Everything therefore falls to certain family members.  They are happy to do what they can, but it is a tough situation!

The summary for Man is that because he can do a good impression of being fine mentally, but because he isn't well mentally, if someone doesn't keep on top of what is happening and what he is doing, he could have ended up being very ill and having to go back into hospital.  Probably for a long time.  Without family support I don't know where Man would be right now.

Both Lady and Man were very lucky.  They both had good treatment from their various medical professionals, doctors, nurses and so on.  No argument there at all.  However, there was simply not enough social care on offer for either of them.  Lady could have been home a lot sooner than she was, and Man could have actually had some help then and now.

I will share more with you about what you can do to help people like Lady and Man next week.  In the meantime visit the Royal Voluntary Service website here.

Thank you for listening!

Amy

Disclosure.  I was asked to spread this important message to you.  I have not received any compensation for this in any way.  I am telling you about it because it is personal to me and I think that it is important.

Wednesday, 25 February 2015

Valentines Heart Garland - tutorial

Do you remember my mantel for February?  There is a garland of paper hearts strung across the mantel, it seems that I always have to have a garland of some sort!


When I revealed the mantel I promised to show you how to make the garland and then somehow time got away from me.  As we are just in the last few days of February, and because hearts can be enjoyed at any time of year, I thought I would share the details with you today.  Better late than never!

To remind you, this is what my February Mantel looks like.


Making the garland is really very simple.


First take a strip of paper that is 12 inches long, by 2 inches wide.


The cut down the centre lengthwise.


So that you have two strips of paper, 1 inch wide, by 12 inches long.  If you are cutting your strips from scrapbook paper, it might be easier to just cut two strips of course!


Fold in half so that one has the pattern facing inwards, and the other has the pattern facing outwards.

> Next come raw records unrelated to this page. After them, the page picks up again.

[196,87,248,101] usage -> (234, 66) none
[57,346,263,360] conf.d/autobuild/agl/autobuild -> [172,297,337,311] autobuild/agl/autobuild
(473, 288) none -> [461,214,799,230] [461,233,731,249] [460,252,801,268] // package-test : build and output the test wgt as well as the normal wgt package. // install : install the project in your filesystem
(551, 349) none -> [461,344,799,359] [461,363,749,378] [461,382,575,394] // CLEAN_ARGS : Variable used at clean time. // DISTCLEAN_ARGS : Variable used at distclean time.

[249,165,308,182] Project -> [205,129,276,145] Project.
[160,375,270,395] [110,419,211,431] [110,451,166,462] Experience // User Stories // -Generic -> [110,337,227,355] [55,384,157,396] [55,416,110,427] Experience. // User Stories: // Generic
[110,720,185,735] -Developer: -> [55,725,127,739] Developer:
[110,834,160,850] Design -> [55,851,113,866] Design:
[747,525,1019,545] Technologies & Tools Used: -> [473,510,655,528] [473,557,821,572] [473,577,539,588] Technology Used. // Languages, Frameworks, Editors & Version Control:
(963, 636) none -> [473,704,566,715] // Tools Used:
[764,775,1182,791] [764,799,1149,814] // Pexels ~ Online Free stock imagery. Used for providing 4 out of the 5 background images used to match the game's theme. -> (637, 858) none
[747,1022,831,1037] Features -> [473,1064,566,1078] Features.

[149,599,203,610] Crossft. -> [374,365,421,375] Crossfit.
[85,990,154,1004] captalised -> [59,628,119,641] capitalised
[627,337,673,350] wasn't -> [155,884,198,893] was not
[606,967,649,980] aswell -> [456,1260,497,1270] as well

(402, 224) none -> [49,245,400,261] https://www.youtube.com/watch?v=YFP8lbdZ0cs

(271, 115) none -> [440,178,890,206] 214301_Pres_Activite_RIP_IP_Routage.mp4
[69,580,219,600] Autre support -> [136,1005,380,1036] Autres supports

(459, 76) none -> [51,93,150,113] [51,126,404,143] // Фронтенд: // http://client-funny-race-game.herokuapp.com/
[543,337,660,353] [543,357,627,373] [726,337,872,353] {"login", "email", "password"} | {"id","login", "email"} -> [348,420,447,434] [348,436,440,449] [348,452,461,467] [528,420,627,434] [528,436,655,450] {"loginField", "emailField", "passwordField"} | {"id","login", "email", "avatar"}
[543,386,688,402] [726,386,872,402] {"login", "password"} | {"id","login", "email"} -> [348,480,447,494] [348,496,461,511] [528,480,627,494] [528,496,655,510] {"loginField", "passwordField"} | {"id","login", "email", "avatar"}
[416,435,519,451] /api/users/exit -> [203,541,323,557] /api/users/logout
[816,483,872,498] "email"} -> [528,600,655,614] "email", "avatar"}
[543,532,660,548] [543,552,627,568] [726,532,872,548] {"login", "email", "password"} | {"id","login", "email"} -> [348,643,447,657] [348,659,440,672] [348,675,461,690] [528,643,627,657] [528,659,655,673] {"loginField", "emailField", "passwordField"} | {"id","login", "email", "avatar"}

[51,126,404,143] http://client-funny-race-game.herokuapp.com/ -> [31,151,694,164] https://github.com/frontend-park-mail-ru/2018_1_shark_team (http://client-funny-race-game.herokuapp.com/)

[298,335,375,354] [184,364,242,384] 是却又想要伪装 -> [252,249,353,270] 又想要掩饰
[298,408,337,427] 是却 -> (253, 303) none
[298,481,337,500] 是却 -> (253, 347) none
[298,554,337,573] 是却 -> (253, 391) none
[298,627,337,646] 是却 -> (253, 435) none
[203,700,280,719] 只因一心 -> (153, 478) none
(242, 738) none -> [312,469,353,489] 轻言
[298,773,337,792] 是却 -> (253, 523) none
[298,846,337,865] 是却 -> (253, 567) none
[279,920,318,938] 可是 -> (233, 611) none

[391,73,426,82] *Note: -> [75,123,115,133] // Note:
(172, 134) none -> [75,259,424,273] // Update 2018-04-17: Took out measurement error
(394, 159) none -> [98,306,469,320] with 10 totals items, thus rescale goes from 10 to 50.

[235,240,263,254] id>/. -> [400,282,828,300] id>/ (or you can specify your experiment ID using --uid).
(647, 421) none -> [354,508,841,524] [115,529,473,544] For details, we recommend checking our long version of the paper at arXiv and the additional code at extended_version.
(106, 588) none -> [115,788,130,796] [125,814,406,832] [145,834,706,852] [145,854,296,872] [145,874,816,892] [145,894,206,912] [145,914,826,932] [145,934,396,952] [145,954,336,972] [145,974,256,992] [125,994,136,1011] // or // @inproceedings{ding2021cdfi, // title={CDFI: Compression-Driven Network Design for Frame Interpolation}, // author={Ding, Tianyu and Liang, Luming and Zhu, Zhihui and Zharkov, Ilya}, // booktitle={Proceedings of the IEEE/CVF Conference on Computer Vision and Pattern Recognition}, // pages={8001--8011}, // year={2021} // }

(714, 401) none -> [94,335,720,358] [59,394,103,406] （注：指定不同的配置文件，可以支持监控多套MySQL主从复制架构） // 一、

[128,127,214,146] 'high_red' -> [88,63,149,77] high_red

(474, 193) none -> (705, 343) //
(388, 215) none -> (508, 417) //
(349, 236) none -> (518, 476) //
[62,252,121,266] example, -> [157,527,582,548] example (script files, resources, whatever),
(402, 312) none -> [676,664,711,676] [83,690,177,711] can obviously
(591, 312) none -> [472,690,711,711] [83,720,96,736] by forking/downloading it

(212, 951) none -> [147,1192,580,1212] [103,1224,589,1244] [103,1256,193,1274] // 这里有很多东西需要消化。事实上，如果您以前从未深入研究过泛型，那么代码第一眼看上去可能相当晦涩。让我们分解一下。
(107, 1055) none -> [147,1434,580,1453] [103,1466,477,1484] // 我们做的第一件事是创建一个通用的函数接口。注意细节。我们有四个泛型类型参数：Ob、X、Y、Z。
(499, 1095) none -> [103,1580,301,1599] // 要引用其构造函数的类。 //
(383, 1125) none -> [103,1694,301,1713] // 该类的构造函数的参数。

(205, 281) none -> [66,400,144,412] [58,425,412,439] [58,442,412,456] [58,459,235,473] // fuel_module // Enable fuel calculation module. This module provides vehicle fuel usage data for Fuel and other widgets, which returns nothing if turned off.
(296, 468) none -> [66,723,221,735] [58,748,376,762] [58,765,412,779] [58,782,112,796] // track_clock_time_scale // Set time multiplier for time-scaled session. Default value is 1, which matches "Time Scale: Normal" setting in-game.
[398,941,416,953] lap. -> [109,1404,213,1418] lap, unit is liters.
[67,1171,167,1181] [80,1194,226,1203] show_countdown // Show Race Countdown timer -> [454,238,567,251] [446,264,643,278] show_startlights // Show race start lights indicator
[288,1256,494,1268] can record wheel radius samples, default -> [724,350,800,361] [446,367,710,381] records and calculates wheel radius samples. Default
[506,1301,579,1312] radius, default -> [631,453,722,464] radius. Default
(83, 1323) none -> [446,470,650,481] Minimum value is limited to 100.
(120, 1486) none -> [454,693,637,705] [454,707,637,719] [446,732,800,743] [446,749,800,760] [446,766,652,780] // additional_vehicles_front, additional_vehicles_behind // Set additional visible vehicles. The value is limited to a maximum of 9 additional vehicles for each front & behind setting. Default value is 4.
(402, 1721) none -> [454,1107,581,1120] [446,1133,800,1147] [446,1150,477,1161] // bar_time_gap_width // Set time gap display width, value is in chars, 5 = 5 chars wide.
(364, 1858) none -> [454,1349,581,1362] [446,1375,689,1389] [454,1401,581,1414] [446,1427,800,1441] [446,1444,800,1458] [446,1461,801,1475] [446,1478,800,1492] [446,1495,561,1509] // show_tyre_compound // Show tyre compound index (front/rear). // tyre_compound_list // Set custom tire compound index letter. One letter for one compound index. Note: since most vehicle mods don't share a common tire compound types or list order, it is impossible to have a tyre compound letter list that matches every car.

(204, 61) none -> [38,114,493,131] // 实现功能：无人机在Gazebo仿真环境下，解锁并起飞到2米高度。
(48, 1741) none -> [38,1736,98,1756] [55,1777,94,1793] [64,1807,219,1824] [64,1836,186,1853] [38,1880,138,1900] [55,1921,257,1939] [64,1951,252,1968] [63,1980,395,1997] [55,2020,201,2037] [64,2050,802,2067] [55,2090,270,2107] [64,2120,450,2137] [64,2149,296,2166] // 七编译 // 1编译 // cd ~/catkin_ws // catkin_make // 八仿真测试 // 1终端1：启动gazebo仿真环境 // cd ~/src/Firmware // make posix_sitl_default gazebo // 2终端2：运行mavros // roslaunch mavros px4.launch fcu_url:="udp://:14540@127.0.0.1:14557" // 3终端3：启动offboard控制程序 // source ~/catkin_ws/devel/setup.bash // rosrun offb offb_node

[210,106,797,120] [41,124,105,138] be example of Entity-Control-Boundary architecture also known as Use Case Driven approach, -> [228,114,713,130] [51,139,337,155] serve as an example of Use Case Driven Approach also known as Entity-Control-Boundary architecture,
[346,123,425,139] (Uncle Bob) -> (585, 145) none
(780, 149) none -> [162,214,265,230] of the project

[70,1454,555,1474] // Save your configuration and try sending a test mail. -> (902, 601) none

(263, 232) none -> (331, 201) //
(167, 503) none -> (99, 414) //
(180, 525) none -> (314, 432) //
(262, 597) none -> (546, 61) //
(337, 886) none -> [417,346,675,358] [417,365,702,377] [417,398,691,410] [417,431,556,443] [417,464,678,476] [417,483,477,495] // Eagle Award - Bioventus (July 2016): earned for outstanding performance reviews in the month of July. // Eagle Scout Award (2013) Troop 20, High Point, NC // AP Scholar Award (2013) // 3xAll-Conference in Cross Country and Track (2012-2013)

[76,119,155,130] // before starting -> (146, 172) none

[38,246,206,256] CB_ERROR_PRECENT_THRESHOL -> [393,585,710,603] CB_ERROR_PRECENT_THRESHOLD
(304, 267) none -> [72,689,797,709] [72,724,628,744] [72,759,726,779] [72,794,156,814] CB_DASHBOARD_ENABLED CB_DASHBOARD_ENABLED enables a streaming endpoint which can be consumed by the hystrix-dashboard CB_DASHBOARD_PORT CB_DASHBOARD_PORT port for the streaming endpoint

Nest the strips one inside the other so that you have the pattern inside and outside.  Then insert the end of the strip where the folds are into your hole punch and make a hole as near to the end of the strip as you can, making sure that it is as close to the centre as you can get it.


To make the next two holes that you need insert the strip into your hole punch as I have shown above - sorry about the slightly fuzzy picture!  Punch another hole.


You want the two holes to be just over an inch apart.  Remember, both holes need to be at the end where you have the fold.


Then staple just above the first hole that you punched - just below the fold.


Then open up the pieces and fold the two open ends back on themselves, this makes the heart shape as you can see in the picture above.


Staple this end.  Again, as close to the end as you can get.  This is the end of your strips without the fold and the holes.


You can see how the heart shape is made and how the holes line up.


Thread some decorative twine through the four holes that you now have.  I have used a contrasting colour here so that it shows up well, but for my actual garland I used some pink and white twine.


Repeat the process until you have as many hearts as you desire!  I made 10 for this garland.  I also used different papers and switched the papers that I used for the inside and outside of each heart.  But I like to fiddle around like that!


There you have it, one Valentines Heart Garland!  To fix it to the mantel I used a blob of blue tak on either end of the mantel and pushed the twine into it.  The whole thing is very light, so doesn't need much to hold it up.  I then covered the blue tak with a crocheted heart.  Normally I use some crochet circles, but you could just cut a heart shape of paper or a circle.

I hope that you will have fun making yourself a garland, either for Valentines, or just because!